Katowiccy drogowcy postanowili, że przy ulicach zniszczonych przez szkody górnicze będą podawać nazwę kopalni, która za to odpowiada. Górnicy tłumaczą się, że pod drogami fedrować muszą i ripostują: może drogowcy zaczną pisać na tablicach, kto tak niechlujnie przeprowadził remont?
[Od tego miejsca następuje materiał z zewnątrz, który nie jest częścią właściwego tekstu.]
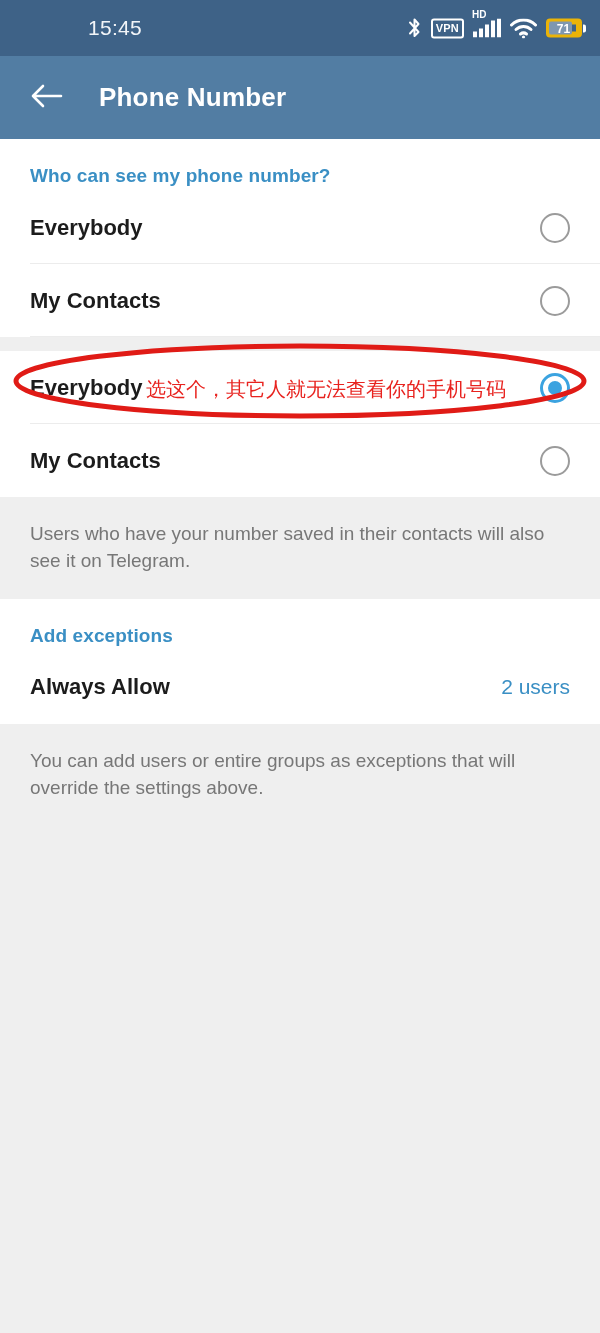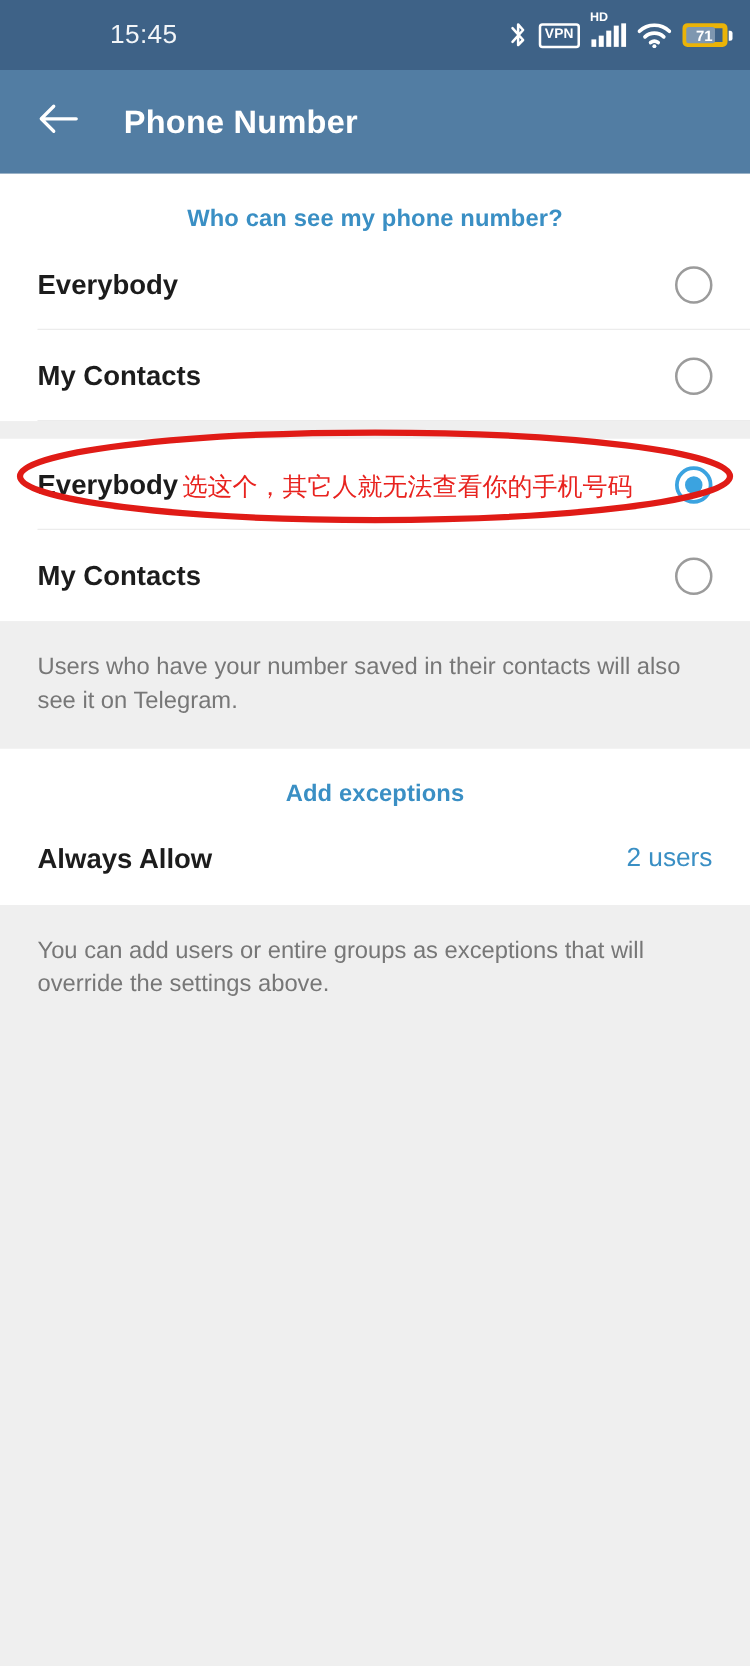"71" .batt-body { border: 4px solid #eab308 -> 6px solid #eab308 }
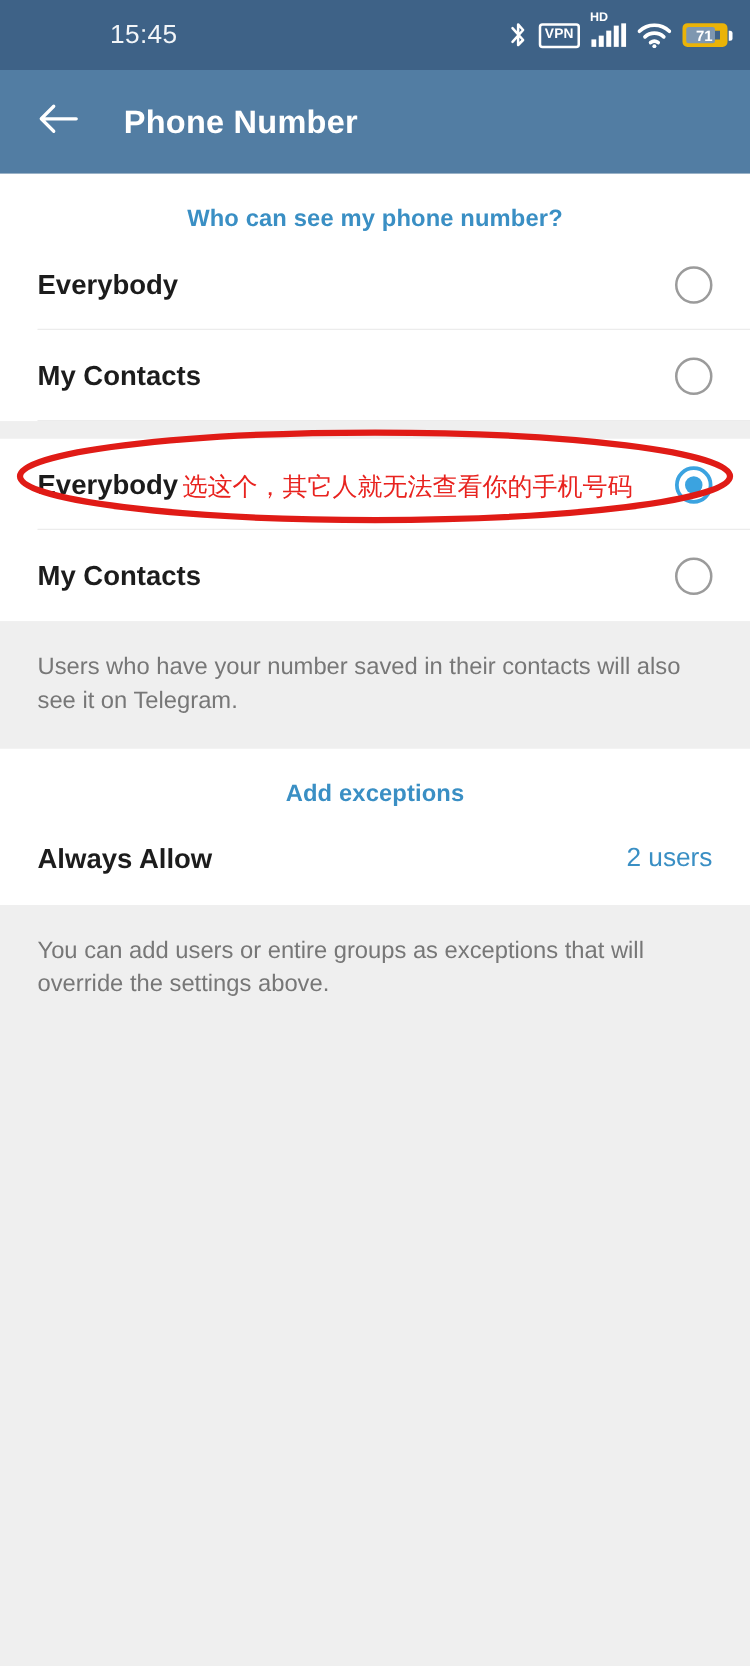"Who can see my phone" .card { text-align: center -> none }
Piotr Handwerker, szef katowickich drogowców, mówi, że taki zabieg jest konieczny: - Było dużo skarg na stan jezdni. W poprzek było wybrzuszenie o wysokości 10 cm. Zdarzyło się, że parę samochodów ucierpiało. Kierowcy mają prawo wiedzieć, gdzie dochodzić odszkodowania.
Handwerker przyznaje też, że znaki z nazwami kopalni mają poprawić wizerunek drogowców: - Ludzie myślą, że nie potrafimy naprawiać dobrze dróg. No to my odpowiadamy, że to nie nasza wina.
Jarosław Kwieciński z biura prasowego Katowickiego Holdingu Węglowego jest zaskoczony akcją drogowców. - To dla nich wygodne, ale nie zawsze dziury w drodze to wina kopalni, która fedruje kilkaset metrów głębiej - mówi "Gazecie".